On Writing Landwhale
My latest book is raw, and it’s stuff I haven’t bounced off anyone. There’s stuff in there that’s just mine, and that’s terrifying to put out into the world. I think vulnerability is bravery and power. And over the years, I’ve seen how necessary it is, and if you practice it more, the easier it becomes. It’s interesting—my being scared to write something is interpreted by others as strength. So it’s not necessarily that I’m the most badass person, it’s just interpreted that way. I have a lot of the insecurities that a lot of people do, still. I’m learning every day. So don’t get it twisted—I don’t have it all figured out.
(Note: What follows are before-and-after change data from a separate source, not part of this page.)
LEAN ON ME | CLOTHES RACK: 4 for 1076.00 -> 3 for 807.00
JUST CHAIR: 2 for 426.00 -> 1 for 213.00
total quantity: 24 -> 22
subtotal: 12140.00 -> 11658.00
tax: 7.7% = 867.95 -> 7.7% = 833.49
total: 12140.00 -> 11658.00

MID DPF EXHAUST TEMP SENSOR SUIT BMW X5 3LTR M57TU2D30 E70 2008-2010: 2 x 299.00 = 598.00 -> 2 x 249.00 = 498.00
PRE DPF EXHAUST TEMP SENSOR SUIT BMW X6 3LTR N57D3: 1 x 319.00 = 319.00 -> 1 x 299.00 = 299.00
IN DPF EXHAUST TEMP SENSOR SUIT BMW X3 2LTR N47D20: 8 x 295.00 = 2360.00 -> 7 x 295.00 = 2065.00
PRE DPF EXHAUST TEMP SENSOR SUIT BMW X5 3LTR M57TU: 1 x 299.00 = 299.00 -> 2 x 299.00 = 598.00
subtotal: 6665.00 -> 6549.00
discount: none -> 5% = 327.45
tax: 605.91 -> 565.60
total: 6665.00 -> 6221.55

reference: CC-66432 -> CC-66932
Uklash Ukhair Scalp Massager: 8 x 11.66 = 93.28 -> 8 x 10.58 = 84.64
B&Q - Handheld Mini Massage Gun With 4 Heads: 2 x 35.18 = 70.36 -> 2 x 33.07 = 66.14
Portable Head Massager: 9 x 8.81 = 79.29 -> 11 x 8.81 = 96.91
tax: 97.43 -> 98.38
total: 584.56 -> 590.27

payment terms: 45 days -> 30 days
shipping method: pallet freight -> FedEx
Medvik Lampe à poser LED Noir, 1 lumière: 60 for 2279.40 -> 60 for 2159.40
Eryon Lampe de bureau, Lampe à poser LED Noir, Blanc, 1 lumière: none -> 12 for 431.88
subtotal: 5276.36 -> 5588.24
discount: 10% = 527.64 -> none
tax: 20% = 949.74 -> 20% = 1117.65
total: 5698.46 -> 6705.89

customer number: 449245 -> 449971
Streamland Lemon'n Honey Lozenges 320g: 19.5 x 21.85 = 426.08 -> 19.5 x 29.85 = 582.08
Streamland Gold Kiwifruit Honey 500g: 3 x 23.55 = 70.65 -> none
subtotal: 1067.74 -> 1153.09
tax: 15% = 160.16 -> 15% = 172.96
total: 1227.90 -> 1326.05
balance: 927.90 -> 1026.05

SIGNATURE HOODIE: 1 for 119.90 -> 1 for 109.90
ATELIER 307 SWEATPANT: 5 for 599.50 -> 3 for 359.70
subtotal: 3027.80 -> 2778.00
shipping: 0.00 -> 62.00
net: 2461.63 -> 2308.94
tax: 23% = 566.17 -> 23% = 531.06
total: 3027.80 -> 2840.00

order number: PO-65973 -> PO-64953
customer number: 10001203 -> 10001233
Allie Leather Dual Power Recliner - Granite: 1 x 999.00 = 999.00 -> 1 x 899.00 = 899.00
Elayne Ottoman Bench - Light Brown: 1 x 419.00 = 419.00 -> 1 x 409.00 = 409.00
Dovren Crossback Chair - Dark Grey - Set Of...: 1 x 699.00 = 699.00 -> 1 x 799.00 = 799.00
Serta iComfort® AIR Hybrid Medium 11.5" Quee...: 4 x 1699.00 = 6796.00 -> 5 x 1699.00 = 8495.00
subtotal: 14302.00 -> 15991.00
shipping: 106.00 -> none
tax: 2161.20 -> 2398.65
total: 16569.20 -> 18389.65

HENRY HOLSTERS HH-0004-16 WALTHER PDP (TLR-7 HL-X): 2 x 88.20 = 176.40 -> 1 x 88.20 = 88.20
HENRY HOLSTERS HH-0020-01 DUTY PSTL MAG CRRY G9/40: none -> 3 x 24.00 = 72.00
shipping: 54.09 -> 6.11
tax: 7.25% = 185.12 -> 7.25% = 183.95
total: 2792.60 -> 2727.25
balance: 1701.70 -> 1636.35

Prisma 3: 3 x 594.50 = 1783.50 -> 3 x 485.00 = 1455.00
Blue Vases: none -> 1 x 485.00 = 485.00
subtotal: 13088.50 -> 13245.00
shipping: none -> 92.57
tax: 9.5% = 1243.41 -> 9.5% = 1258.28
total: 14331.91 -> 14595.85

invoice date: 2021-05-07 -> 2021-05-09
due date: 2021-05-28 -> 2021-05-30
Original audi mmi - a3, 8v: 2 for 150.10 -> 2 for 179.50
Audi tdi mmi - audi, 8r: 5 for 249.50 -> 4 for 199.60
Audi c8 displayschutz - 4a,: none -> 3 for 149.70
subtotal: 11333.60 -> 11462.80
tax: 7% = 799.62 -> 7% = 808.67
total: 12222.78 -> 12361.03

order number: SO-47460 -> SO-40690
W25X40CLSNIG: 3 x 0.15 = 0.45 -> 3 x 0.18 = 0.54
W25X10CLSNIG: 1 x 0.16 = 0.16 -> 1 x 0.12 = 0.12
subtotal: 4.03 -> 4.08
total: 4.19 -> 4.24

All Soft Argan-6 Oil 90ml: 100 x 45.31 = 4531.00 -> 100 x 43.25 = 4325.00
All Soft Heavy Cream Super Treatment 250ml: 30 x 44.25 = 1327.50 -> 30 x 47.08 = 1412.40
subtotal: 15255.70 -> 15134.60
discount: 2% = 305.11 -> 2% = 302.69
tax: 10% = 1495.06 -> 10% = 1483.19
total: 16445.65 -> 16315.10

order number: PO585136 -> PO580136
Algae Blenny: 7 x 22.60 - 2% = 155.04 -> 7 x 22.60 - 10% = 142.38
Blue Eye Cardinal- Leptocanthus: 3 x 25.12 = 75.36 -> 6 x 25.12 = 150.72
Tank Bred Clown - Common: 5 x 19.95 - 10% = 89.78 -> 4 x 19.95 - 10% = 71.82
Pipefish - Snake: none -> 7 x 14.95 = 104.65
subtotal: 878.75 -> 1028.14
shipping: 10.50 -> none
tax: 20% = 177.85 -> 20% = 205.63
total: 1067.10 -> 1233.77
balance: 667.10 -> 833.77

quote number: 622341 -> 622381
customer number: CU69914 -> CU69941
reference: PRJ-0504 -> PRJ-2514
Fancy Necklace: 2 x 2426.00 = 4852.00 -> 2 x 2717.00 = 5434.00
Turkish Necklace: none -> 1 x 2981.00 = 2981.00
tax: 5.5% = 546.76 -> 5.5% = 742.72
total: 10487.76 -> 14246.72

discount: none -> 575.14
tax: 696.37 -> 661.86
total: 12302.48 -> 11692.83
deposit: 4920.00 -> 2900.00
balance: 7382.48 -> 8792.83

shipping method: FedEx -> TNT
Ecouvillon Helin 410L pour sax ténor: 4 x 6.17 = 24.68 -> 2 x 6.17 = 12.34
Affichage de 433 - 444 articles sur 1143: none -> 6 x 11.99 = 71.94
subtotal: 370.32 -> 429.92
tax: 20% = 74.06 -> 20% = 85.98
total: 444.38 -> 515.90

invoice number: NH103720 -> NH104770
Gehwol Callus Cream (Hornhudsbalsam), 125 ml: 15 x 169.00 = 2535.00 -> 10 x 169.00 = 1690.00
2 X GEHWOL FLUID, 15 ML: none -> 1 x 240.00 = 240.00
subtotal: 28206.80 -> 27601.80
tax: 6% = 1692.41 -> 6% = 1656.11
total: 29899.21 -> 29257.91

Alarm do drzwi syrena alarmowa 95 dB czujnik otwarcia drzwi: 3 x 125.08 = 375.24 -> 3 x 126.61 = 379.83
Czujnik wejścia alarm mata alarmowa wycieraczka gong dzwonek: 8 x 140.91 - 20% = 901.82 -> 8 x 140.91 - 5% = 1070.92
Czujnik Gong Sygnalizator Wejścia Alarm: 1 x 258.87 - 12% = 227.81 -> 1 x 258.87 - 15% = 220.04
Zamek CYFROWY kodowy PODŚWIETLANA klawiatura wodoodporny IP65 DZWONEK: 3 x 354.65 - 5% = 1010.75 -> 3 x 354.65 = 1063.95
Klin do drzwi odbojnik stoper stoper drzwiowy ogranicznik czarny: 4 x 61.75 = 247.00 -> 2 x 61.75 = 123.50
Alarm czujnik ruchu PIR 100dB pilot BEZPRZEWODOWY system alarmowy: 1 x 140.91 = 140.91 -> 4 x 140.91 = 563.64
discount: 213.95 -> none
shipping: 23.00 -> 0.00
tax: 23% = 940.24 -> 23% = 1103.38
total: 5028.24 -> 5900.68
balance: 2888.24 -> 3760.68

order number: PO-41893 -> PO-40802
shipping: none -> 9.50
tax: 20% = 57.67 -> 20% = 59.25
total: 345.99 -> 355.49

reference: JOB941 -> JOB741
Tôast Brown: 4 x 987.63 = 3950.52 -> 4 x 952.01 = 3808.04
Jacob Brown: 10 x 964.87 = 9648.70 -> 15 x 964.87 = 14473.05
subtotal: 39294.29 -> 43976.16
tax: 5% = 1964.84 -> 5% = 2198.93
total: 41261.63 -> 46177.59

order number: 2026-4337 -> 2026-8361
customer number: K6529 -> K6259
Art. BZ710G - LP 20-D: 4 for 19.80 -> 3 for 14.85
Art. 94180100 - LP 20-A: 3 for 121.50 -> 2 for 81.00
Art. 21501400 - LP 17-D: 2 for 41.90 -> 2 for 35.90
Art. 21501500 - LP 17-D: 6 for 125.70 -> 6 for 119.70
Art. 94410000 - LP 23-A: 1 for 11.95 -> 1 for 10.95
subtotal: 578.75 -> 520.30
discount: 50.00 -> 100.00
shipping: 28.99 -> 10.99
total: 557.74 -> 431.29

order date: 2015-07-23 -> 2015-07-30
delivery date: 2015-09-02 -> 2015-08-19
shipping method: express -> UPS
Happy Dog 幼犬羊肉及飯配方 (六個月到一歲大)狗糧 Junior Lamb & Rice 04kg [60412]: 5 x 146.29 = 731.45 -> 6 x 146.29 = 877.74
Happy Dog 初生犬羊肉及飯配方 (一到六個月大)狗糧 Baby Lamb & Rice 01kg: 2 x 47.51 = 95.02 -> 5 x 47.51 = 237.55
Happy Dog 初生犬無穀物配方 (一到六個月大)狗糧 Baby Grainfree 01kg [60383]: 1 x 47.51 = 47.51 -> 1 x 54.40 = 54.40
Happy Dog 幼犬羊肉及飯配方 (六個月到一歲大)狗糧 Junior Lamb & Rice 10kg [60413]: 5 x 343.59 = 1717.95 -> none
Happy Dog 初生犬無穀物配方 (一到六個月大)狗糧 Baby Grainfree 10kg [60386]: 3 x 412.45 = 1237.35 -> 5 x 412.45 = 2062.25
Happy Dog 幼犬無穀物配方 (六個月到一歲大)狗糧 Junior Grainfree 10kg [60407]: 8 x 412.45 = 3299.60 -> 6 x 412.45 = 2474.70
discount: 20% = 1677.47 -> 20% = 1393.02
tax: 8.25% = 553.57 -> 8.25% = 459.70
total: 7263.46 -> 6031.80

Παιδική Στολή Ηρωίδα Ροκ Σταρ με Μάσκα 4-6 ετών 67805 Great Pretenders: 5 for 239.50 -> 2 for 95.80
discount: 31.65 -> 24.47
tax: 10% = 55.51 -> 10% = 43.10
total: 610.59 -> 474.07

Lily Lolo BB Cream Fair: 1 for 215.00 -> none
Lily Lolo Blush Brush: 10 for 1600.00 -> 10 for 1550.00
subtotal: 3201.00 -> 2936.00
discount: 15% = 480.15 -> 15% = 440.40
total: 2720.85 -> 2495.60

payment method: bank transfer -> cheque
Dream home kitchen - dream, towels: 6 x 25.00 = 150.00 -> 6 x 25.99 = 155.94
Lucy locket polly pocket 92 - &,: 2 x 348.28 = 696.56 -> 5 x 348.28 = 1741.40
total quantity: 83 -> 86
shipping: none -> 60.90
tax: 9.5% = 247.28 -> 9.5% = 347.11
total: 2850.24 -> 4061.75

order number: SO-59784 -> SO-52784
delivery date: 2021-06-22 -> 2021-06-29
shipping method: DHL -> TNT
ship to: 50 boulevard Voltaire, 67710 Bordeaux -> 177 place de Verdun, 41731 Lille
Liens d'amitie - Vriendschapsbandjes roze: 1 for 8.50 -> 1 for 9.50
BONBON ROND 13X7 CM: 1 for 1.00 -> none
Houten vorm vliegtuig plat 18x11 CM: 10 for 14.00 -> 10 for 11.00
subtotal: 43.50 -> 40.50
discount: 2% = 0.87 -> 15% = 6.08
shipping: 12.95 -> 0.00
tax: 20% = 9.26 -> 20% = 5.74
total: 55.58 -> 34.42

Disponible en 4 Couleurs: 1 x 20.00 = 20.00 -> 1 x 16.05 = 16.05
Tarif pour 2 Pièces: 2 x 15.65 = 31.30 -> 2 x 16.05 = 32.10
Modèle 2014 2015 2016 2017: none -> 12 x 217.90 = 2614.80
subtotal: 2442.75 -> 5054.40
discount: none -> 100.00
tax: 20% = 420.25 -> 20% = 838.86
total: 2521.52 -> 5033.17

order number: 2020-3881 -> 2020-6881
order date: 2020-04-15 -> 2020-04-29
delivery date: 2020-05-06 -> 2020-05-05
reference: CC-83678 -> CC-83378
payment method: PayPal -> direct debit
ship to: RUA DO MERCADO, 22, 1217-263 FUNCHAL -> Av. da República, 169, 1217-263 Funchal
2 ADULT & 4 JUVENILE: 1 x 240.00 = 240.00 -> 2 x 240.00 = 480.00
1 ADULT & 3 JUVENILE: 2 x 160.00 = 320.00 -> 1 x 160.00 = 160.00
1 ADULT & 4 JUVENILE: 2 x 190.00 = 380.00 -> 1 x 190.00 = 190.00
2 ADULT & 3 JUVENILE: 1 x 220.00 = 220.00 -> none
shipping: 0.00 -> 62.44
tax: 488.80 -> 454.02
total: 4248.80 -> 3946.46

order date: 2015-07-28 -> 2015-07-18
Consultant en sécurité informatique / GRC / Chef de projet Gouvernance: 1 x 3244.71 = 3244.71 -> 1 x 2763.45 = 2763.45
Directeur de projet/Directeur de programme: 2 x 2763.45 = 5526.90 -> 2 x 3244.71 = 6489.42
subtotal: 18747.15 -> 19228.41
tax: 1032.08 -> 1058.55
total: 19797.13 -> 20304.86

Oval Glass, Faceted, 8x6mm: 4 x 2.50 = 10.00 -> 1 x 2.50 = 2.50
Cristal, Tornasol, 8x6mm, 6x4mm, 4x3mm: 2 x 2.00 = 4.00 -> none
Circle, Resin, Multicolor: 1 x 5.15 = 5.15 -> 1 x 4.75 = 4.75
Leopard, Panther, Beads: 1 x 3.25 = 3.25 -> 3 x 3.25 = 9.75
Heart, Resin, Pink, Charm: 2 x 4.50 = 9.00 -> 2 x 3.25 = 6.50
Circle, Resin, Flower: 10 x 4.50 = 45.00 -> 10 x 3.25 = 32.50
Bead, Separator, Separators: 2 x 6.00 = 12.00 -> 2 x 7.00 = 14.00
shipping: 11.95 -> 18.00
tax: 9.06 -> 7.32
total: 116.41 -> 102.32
But I do like to share, because I know there is a solidarity in being seen, and not being the only one. It’s life-changing. It was for me, and it can be for others.
Self-Expression Through Style
When you can use clothing to explore, you end up having deeper conversations with yourself. The realization that changed it all for me is that fashion rules are just made up to make money. Once I realized that there were really no restrictions, then I felt free to try things out. I remember the first time I wore a crop top—it was terrifying. It was so uncomfortable. But when you do that, when you push yourself, you’re like, “Hey, I’m still alive, and nobody gouged their eyes out.” Some things you do like and some things you don’t. At least you have the freedom to figure it out.
I have always loved black-and-white horizontal stripes, and it’s a “no-no.” But I love it. 50% of the time, you can find me in black leggings and a black-and-white striped shirt with black ballet flats. And if I’m feeling fancy, I’ll wear red lipstick, and my cat eye glasses, and brush my hair. I rarely wear makeup, but when I do, I go all out. I love a good winged eye. So it’s kind of an all-or-nothing thing for me. If I want to put a lot of effort in, I will, if I don’t, I won’t. And they’re both okay. I still love a good wiggle dress. There’s something really fun about that. But I don’t feel I need to wear one to be okay. It’s a conscious choice I’m making for myself because I just love them. And I think that’s the important part. It’s the consciousness and the choice.